Some have criticized the government for moving slowly on Bill C-27 while prioritizing other internet-regulation legislation, like the online streaming bill. It took nine months for the legislation to make it to second reading, after which bills move to committee for study. That study still hasn’t begun for C-27 though the bill completed second reading a month ago.

Since Bill C-27 was introduced last year, the landscape has changed with the launch of generative-AI systems like OpenAI’s ChatGPT, and in recent months experts have called for a moratorium on AI developments.

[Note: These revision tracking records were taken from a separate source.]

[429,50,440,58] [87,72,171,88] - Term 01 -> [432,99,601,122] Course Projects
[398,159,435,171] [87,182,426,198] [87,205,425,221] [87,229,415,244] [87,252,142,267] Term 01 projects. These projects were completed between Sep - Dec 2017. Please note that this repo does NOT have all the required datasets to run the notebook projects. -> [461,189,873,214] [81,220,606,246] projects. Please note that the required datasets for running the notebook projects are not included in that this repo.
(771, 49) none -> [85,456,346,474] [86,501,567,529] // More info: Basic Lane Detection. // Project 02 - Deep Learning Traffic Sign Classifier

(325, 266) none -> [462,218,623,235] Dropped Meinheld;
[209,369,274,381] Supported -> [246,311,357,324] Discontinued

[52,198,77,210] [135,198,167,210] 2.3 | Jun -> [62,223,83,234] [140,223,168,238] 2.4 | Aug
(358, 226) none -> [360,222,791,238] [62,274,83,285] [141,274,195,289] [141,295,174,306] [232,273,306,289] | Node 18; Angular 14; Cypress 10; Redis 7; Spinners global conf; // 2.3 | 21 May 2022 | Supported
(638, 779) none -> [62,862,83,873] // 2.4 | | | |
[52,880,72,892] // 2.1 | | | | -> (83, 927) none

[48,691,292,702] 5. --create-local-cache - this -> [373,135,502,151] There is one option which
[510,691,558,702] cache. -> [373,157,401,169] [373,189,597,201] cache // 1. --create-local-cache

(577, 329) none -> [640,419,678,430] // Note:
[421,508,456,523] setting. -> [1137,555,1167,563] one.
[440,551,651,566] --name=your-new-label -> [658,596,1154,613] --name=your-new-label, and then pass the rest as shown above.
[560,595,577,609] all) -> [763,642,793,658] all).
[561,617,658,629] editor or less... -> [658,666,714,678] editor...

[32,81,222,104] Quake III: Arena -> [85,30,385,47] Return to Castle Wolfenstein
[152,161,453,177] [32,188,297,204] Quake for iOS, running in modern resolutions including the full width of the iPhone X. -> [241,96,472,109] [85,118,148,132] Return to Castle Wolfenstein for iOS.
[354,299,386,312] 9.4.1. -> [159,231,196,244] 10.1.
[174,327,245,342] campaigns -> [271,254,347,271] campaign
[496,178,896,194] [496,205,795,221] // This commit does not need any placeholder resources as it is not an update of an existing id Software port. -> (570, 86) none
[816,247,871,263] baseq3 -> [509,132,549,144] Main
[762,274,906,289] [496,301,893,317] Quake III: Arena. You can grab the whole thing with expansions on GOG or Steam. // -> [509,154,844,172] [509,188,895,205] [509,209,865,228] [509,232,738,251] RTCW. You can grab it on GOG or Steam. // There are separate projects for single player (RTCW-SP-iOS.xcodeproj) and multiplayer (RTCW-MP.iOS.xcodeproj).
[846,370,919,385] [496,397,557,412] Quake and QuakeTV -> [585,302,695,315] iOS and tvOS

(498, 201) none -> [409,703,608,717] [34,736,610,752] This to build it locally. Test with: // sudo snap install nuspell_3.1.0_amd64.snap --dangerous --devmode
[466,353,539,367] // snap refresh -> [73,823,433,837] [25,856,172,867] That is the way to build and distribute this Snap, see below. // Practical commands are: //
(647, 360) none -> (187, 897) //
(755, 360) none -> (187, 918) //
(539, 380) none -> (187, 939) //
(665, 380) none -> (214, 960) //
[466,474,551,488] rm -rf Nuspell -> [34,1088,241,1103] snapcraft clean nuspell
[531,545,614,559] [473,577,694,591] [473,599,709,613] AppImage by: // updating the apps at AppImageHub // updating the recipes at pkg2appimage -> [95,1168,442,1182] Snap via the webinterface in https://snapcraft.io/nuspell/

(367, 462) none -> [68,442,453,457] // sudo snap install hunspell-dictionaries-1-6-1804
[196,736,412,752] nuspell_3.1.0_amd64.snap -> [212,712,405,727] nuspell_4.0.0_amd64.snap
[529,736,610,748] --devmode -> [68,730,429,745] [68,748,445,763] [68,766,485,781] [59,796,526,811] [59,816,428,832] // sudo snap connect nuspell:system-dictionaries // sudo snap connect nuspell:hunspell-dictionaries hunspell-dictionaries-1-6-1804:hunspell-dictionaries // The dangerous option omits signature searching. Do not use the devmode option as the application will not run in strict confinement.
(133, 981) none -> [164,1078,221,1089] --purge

Governments take a long time to build regulation and legislation, he pointed out. “I’m still concerned that as usual, things will move very slowly. And for example, the next U.S. election is just around the corner.”

As a first step, Canada should move to pass AIDA “as quickly as possible” and then move for it to come into force faster than the two years the government has projected it will take. He said Canada should also “play a leadership role on the international front, to start the discussion about guidelines, eventually treaties, regarding the minimization of all kinds of AI risks.”

He said governments should be thinking about putting in place “very simple, short term” rules, such as penalties for impersonating of a human, and making sure that humans or corporations are behind social media accounts.

Governments need to take action quickly, within the next year, Bengio said.